I was amazed, though, throughout the entirety of this process, that the unwavering vision of my dream to sing remained. I never knew how I would make it happen, only that I would if I was meant to. I fought my way through the rest of a graduate degree, enduring social changes, vocal inconsistencies, and an ever-changing, though improving, set of health circumstances. I have had few prouder moments in my life than when they asked those who had overcome physical or mental illness to be present at graduation to stand. Standing and recognizing, even just for myself, how much I’d overcome was an incredibly surreal moment.

It’s this time in particular that gave rise to the topic of this post. I spent so long only making art, without focusing at all on artistry. And then I spent these early injury-ridden years largely unable to make my art, during which I focused on my artistry. Now that I’m largely well and headed into the world of professional voice, I can’t help but ask myself- what balance of these two will this next chapter hold? It could be said that artistry is largely about ego, about putting energy into yourself so that you can ‘show off’ more, or perform more knowledgeably. But even I can’t define artistry without making reference to the creation of art.

There is ego inherent in art, to be sure. To express oneself so clearly and loudly that it becomes a spectacle, sonic or otherwise, for an audience to look upon, requires a daring balance of ego and self-worth. To practice the art of expressing oneself for the betterment of one’s standing within the eyes of the audience might perhaps be considered more purely egoic, a more art-based motivation being the logical and more humble counterpart.

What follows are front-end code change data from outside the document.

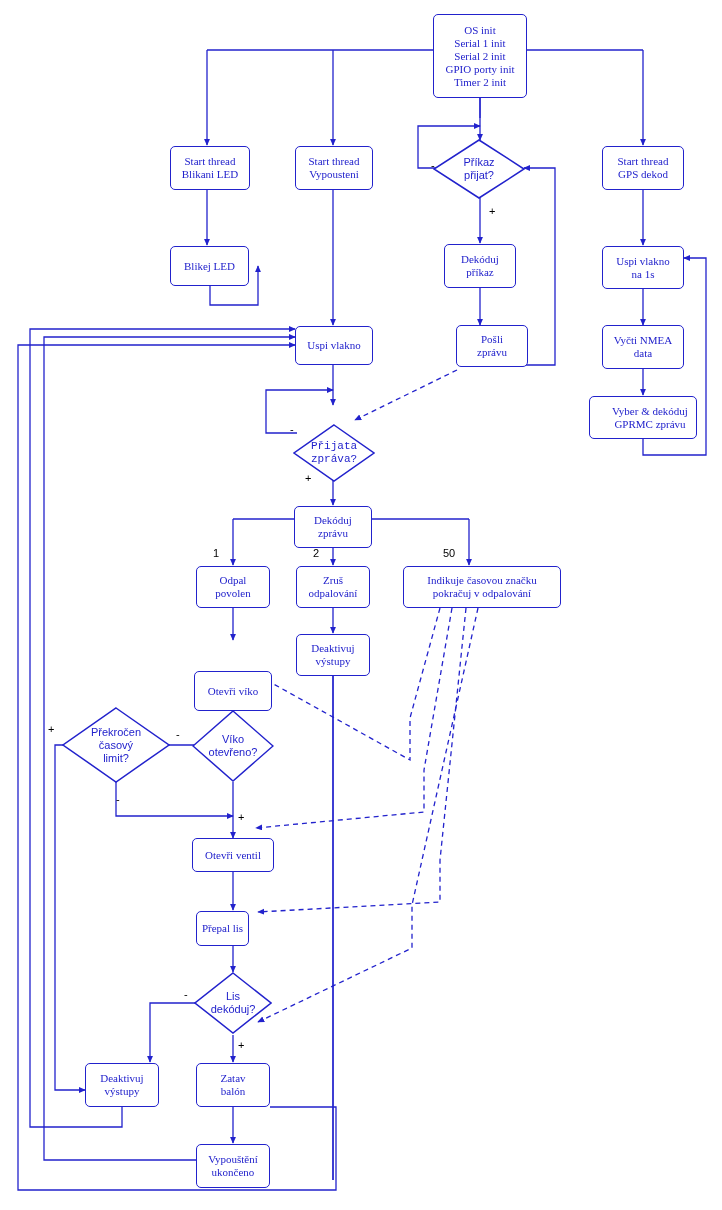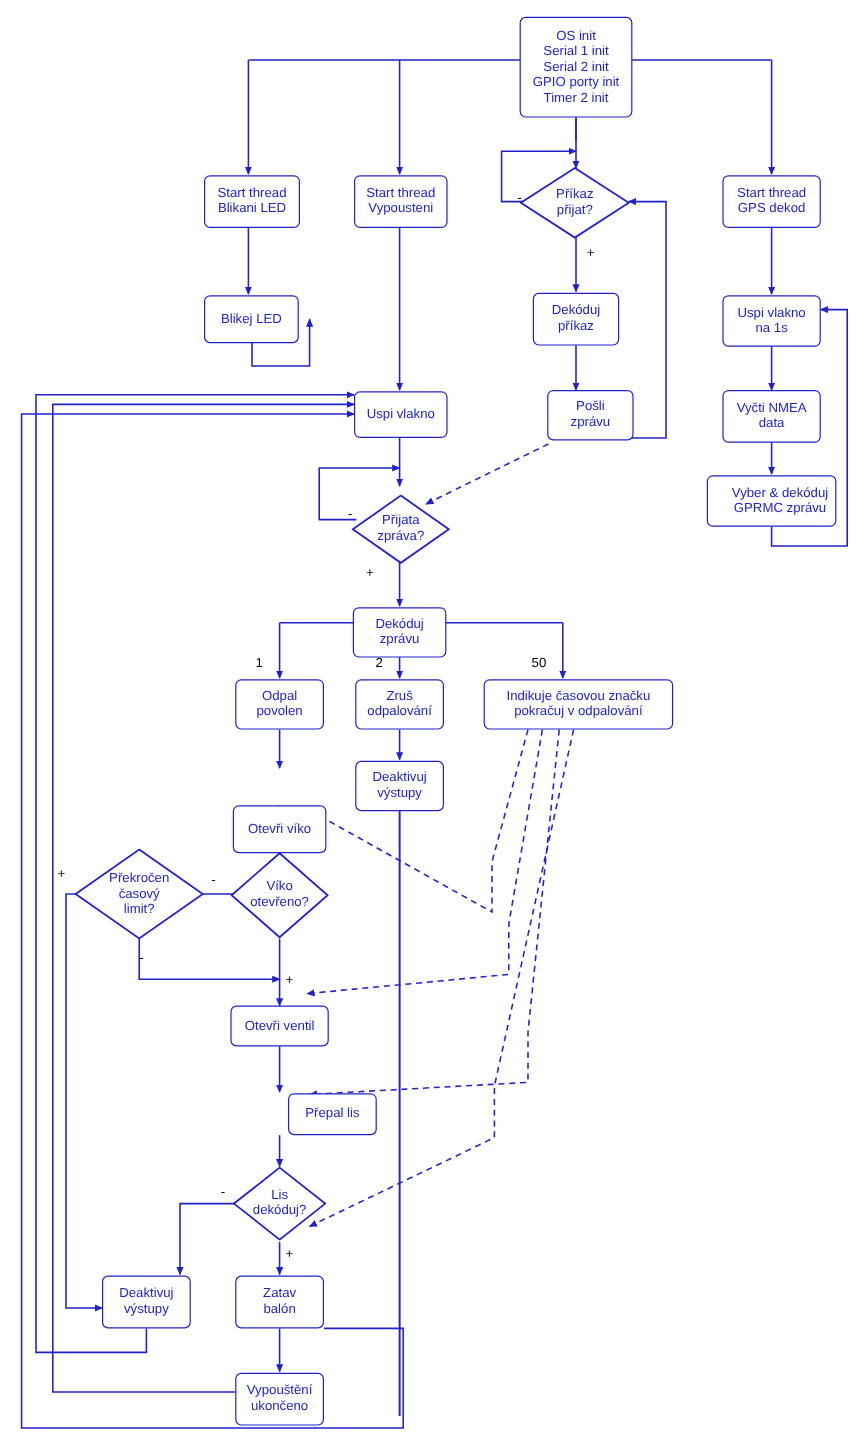"OS init" .node { font-family: none -> Liberation Serif, serif }
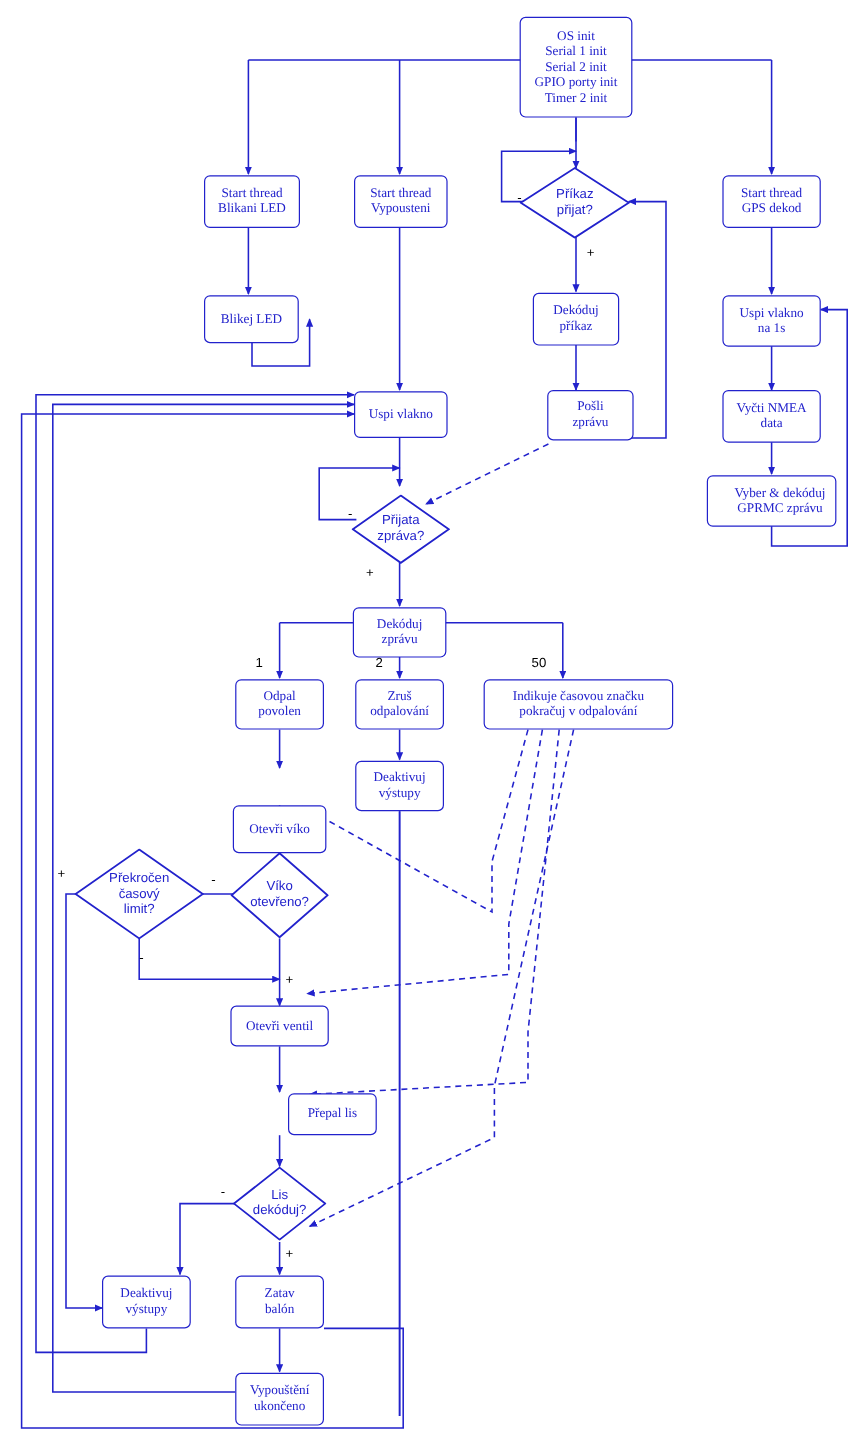"Přijata" div.diamond-wrap { font-family: none -> Liberation Mono, monospace; top: 412px -> 424px }
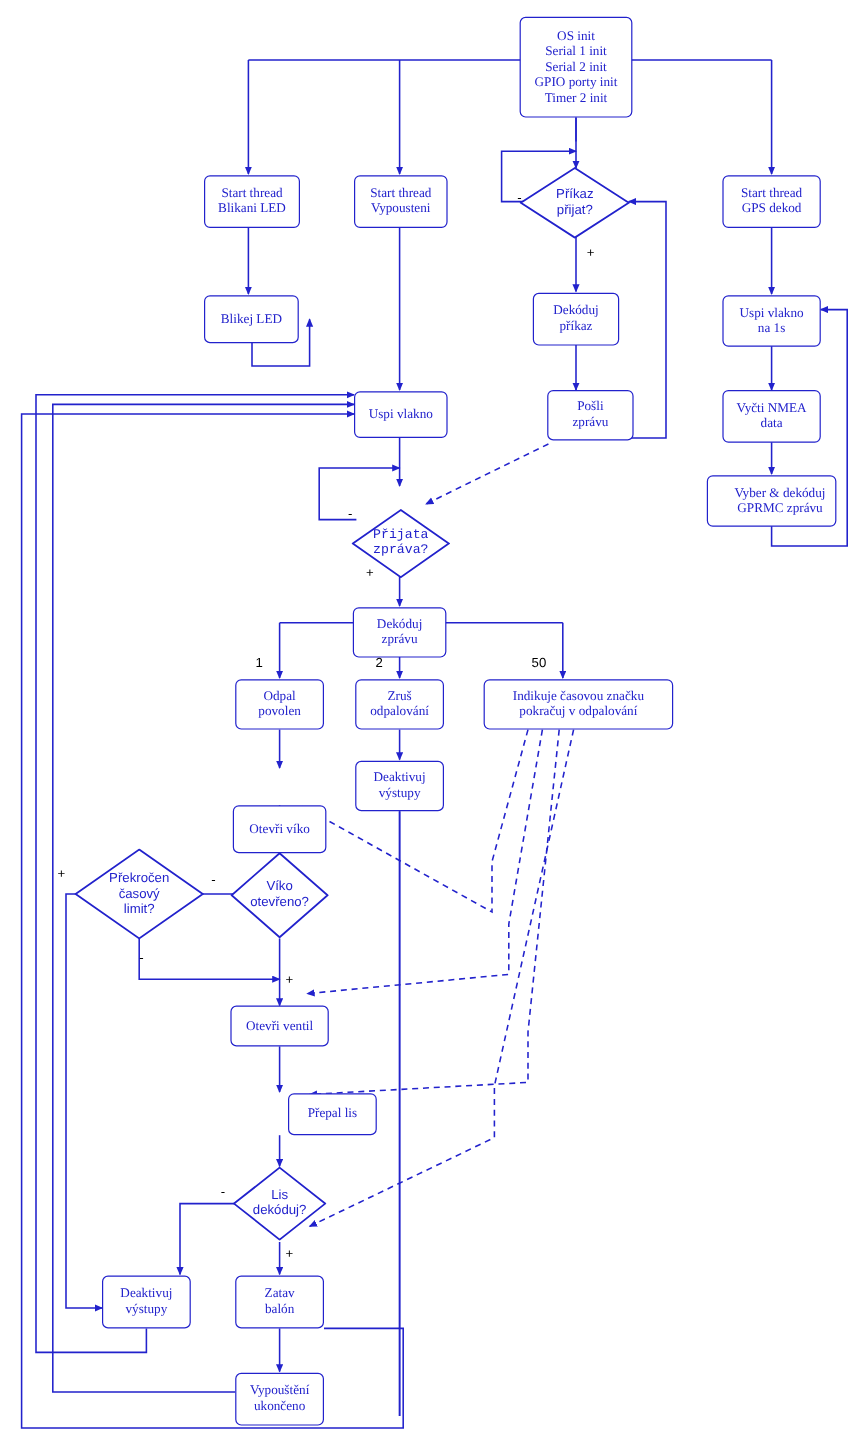"Přepal lis" div.node { margin-left: 44px -> none; width: 74px -> 53px }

And yet it is our individual humanity that gives our art its je ne sais qua.

I don’t mean to sound pedantic, or to get too bogged down in the nitty gritty of the issue, but I must ask the question: if my reflection in a mirror is solely based on my eyes’ perception of light as it reflects off of me and returns to their receptors, could you find a similar reflection of me in all of the music that I’ve made? And, if you could, would the act of improving one’s artistry in fact just be the process of making that reflection clearer, or does the very act of learning to express yourself make you a better human at your core, which is then just reflected in the music you make? I don’t pretend to know the answer, but all the same I must keep asking the question.

The answer, I’d hoped, would tell me when to stop making music for public consumption. That when the music I was making was music that I needed, rather than something I thought someone else would need, that I should keep my music to myself. But just thinking about it, I think tailoring our tastes to the whims of an imagined audience is what causes us to lose our artistic identity in the first place, and that it is important to make the music that you need as well. Maybe someone out there, somewhere, feels the same way, and your music will help them process the pieces of life that they struggle with or celebrate the accomplishments that they have trouble voicing.

When all is said and done, I am brought back to a conclusion a lot like those that I come to more and more frequently the older I get: make art, or don’t. Practice your artistry, or don’t. Ultimately the only person who can decide what of that is valuable is you. And yet, do your best not to forget that everyone else will decide that they have an opinion too.